Segment Start: Given data
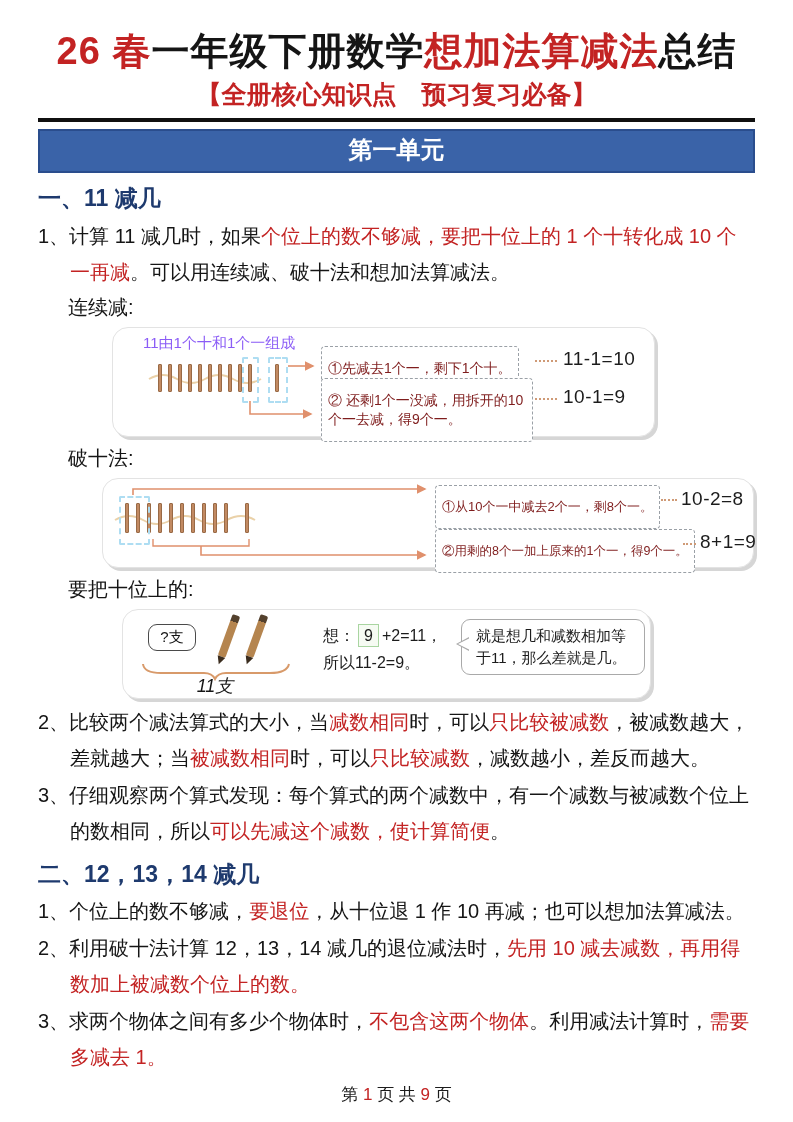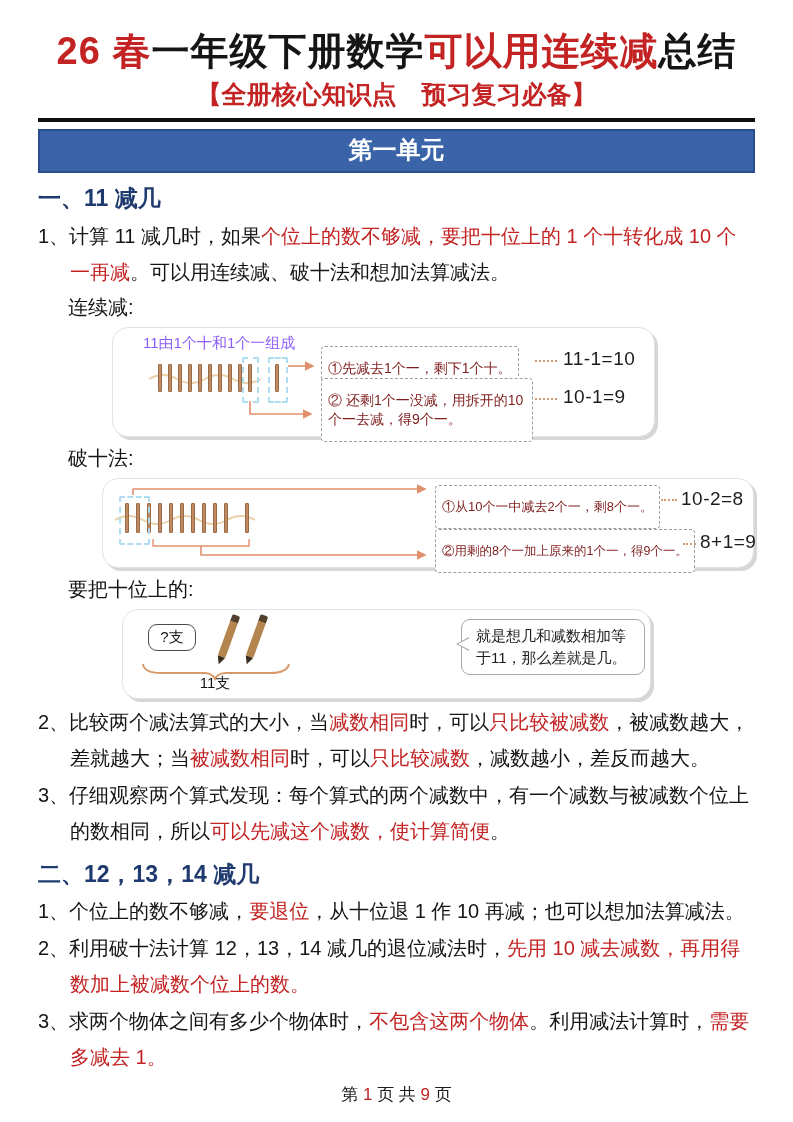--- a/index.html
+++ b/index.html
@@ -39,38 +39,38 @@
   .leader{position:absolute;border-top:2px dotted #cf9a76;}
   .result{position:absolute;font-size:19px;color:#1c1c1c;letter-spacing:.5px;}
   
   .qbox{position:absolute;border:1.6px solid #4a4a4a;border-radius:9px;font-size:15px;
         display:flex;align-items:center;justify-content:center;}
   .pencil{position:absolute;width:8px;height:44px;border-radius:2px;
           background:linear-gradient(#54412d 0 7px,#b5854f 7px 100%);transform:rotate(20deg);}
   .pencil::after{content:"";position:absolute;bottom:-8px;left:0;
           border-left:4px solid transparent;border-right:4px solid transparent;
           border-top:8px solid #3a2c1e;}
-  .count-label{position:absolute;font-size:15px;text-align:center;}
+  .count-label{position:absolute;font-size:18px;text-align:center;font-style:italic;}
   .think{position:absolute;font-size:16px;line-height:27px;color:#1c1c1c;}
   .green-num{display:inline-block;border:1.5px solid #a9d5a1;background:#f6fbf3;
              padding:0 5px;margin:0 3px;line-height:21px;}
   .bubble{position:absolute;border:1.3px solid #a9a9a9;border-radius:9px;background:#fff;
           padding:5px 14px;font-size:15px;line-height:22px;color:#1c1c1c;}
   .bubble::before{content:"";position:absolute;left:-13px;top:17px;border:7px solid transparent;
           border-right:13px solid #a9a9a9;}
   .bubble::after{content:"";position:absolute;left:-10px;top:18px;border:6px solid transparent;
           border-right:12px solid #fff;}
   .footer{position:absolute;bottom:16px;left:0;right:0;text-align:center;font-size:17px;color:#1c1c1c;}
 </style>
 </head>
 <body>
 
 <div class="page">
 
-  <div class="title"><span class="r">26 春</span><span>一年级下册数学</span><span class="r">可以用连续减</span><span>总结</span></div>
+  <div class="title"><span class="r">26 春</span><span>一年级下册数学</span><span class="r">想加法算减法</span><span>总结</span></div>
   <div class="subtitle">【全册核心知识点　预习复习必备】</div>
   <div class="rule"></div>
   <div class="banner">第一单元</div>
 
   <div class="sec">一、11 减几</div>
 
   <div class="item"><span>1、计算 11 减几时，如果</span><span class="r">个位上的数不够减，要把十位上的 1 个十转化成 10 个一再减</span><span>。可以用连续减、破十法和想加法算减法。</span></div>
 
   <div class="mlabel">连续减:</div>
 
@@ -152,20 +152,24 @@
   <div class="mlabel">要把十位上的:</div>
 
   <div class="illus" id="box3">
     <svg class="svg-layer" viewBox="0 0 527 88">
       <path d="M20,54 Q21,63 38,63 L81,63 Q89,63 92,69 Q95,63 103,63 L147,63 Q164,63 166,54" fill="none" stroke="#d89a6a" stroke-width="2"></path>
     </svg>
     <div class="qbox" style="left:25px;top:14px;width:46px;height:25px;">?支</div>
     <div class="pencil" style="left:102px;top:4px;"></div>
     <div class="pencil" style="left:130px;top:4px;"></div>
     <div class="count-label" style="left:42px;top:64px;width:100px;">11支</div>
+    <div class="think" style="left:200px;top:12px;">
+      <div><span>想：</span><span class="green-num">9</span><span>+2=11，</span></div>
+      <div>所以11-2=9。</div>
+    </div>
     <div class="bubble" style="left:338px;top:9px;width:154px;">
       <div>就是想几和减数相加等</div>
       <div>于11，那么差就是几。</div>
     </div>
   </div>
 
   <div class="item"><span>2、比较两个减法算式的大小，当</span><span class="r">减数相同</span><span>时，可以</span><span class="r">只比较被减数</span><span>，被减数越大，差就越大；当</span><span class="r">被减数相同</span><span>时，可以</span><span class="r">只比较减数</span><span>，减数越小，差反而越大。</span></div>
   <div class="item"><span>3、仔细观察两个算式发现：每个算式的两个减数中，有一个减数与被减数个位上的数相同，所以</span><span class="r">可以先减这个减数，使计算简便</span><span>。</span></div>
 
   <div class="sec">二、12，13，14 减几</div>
Segment End: Given data
Would you copy all lines in the records where the string "count" appears?

-  .count-label{position:absolute;font-size:15px;text-align:center;}
+  .count-label{position:absolute;font-size:18px;text-align:center;font-style:italic;}
     <div class="count-label" style="left:42px;top:64px;width:100px;">11支</div>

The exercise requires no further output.